Designing vessels that can achieve these scientific tasks and support a range of different ‘live aboard’ research activities, with zero or minor modifications from standard operational specification, could play a key role in how we explore our oceans in the coming decades.  

“Developing vessels that offer all the comfort, autonomy, range, safety and style expected by private owners, but that also provides a suitable platform to support the widest range of research activities may sound challenging. However, with some careful thought, it is possible to meet both criteria,” explains Mair.

“Key requirements are multi-purpose storage and large versatile deck areas, such as temporary wet/dry labs, as well as a capability for the installation of refrigeration equipment to enable sample storage and the capacity to carry all the required equipment and stores for each particular mission.

“Ample internal desk or table space is key for live data collection and equipment monitoring or media production activities. Then consideration of the aft deck design can provide adaptability to facilitate the use of ROVs through onboard lifting equipment.
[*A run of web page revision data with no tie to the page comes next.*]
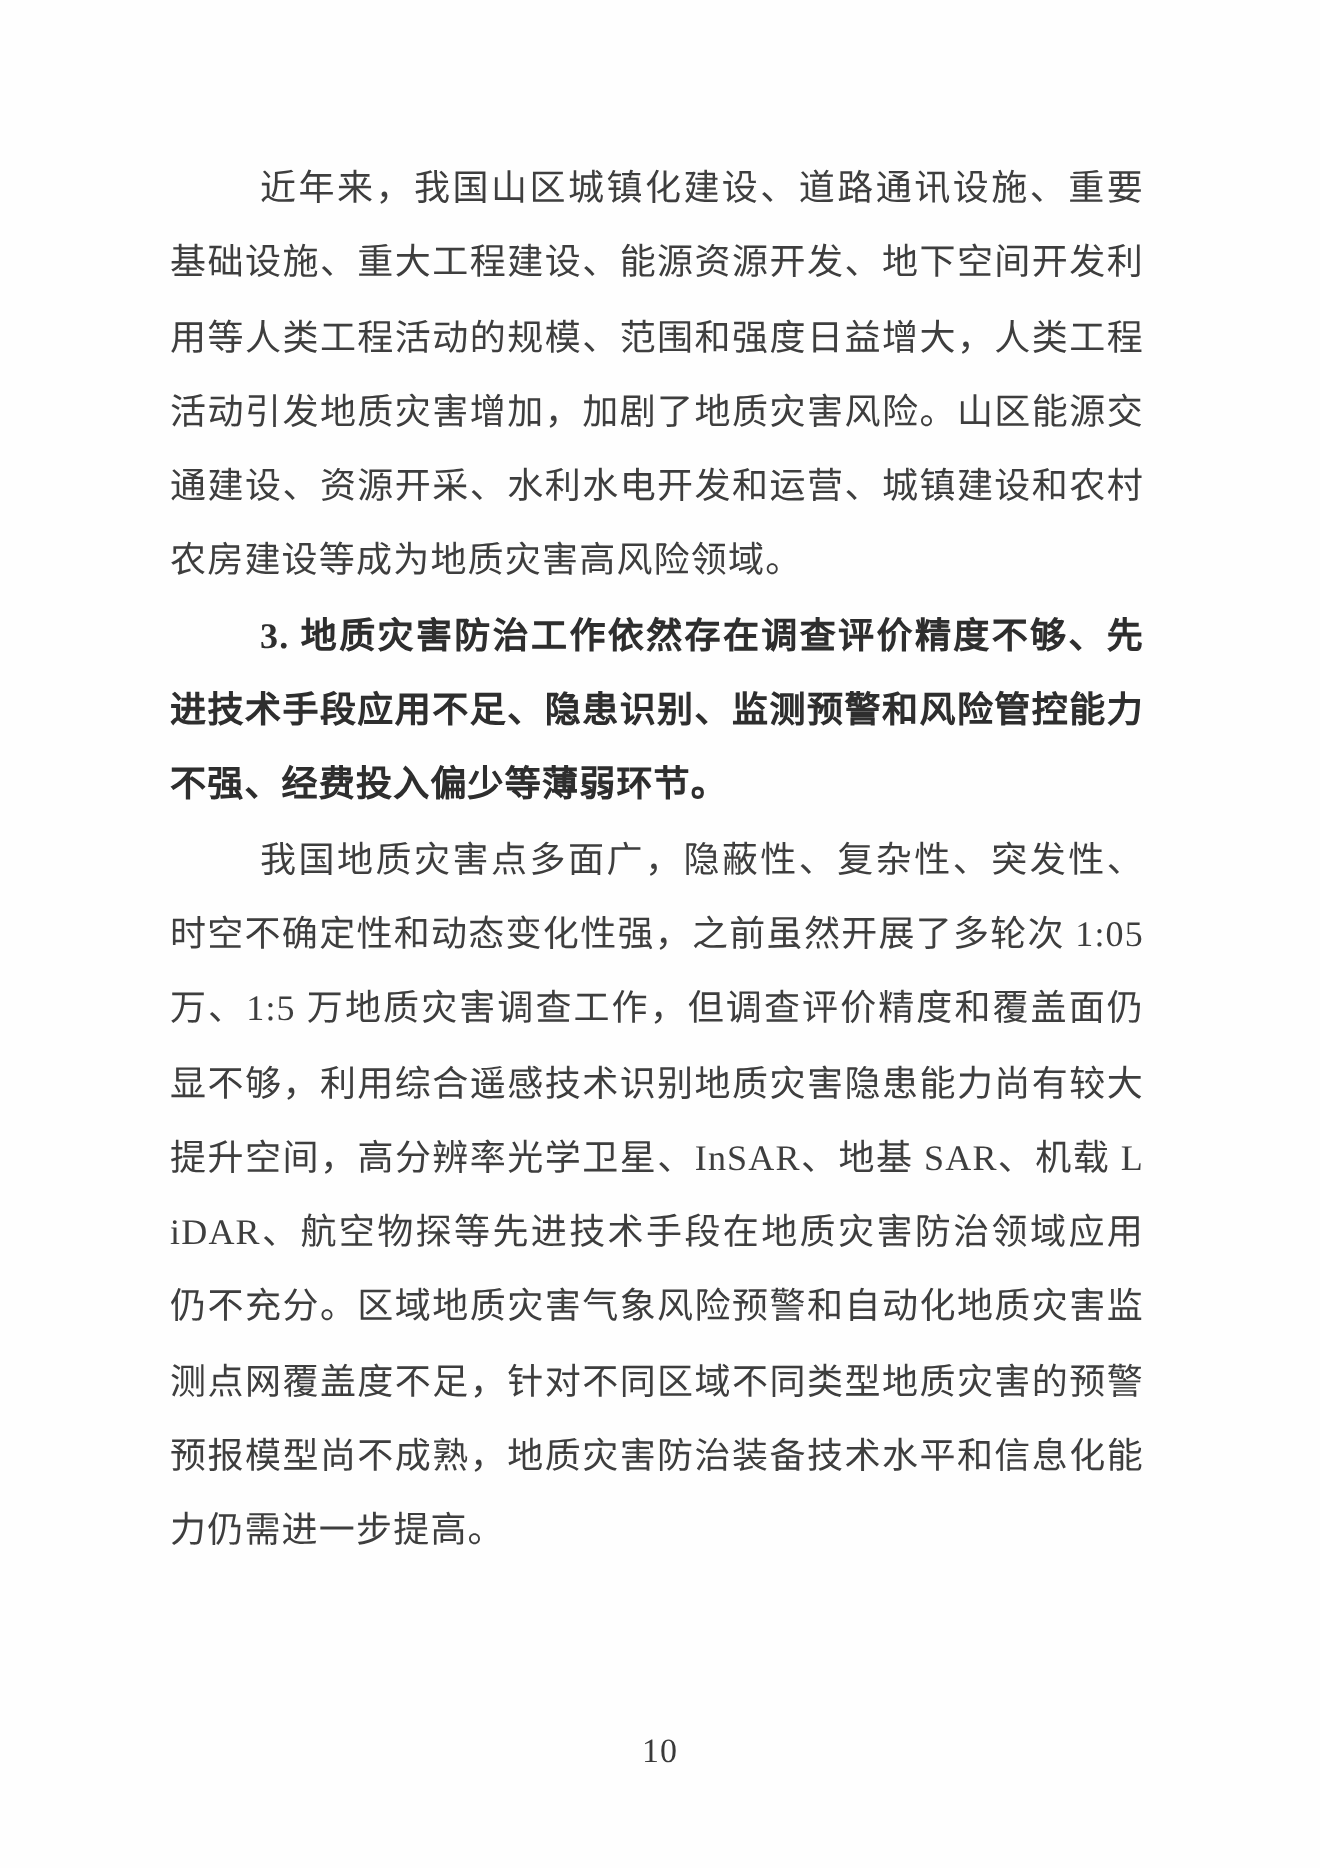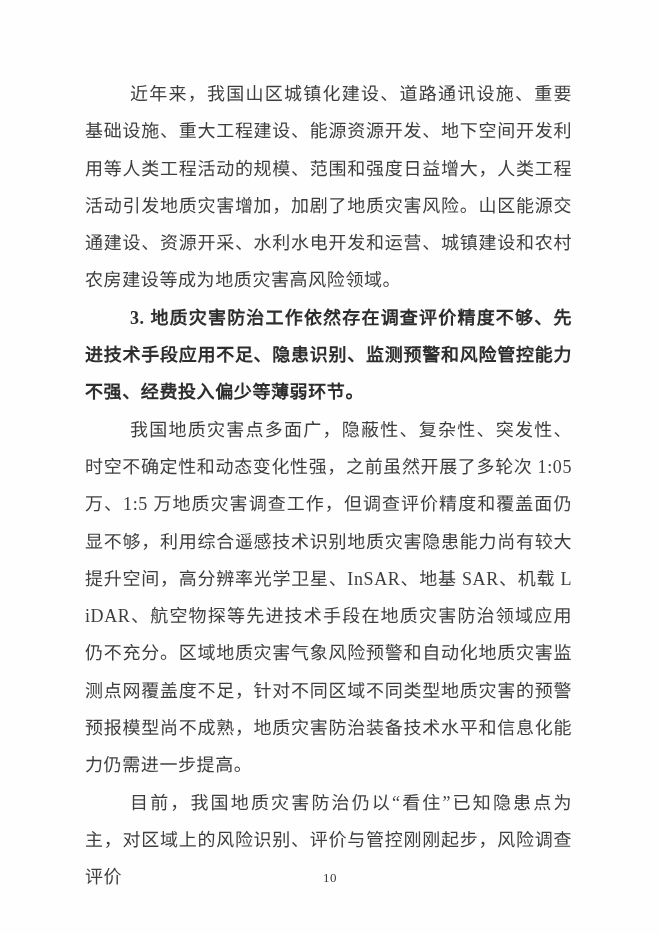--- a/index.html
+++ b/index.html
@@ -59,7 +59,6 @@
     <p class="para">近年来，我国山区城镇化建设、道路通讯设施、重要基础设施、重大工程建设、能源资源开发、地下空间开发利用等人类工程活动的规模、范围和强度日益增大，人类工程活动引发地质灾害增加，加剧了地质灾害风险。山区能源交通建设、资源开采、水利水电开发和运营、城镇建设和农村农房建设等成为地质灾害高风险领域。</p>
     <p class="para bold">3. 地质灾害防治工作依然存在调查评价精度不够、先进技术手段应用不足、隐患识别、监测预警和风险管控能力不强、经费投入偏少等薄弱环节。</p>
     <p class="para">我国地质灾害点多面广，隐蔽性、复杂性、突发性、时空不确定性和动态变化性强，之前虽然开展了多轮次 1:05 万、1:5 万地质灾害调查工作，但调查评价精度和覆盖面仍显不够，利用综合遥感技术识别地质灾害隐患能力尚有较大提升空间，高分辨率光学卫星、InSAR、地基 SAR、机载 LiDAR、航空物探等先进技术手段在地质灾害防治领域应用仍不充分。区域地质灾害气象风险预警和自动化地质灾害监测点网覆盖度不足，针对不同区域不同类型地质灾害的预警预报模型尚不成熟，地质灾害防治装备技术水平和信息化能力仍需进一步提高。</p>
-    <p class="para">目前，我国地质灾害防治仍以“看住”已知隐患点为主，对区域上的风险识别、评价与管控刚刚起步，风险调查评价</p>
   </main>
   <footer class="footer">
     <span class="page-number">10</span>

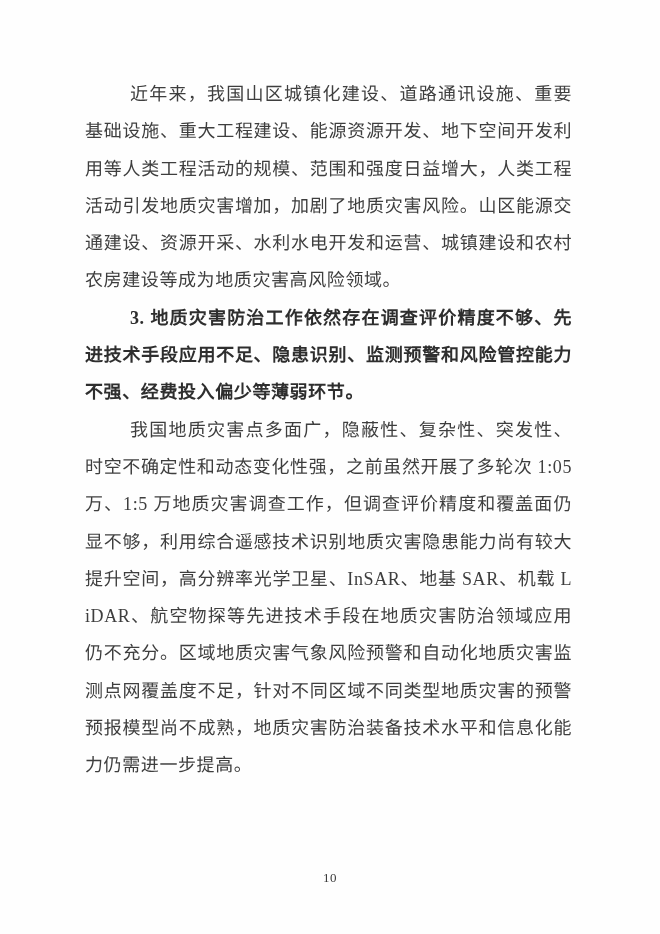--- a/index.html
+++ b/index.html
@@ -46,7 +46,7 @@
     text-align: center;
   }
   .page-number {
-    font-size: 13px;
+    font-size: 17px;
     color: #3a3a3a;
     letter-spacing: 0.5px;
   }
As well as offering space to land drones or provide a capability for a large tender that can be used for taking research parties ashore.”

Optimising operations

Making a boat ‘research capable’ involves a wide variety of different design criterion, but perhaps the most fundamental core requirement is achieving a wide range of operation.

Building in capacity for long-distance offshore missions as well as shorter onshore projects can maximise the use of a vessel, but consideration must also be made to the locations in which it is expected to operate, specifically if this will include environmentally sensitive areas.

Endurance capabilities are the bedrock of a vessel’s design and Mair explains: “True endurance for research purposes requires a large fuel range, water making facilities, garbage stowage and the treatment and/or holding of waste as well as plenty of storage and preservation spaces for food.

“Just as important as the above, however, should be a focus on designing the boat with robust, redundant and easy to maintain systems and providing a suitable level of onboard comfort and safety for crew, in even the harshest of conditions.”

These are not your typical luxury vessel requirements, but by designing these elements in without compromising on the functionality also leads to benefits for private ownership, providing the capability to go further and explore more than your average boat.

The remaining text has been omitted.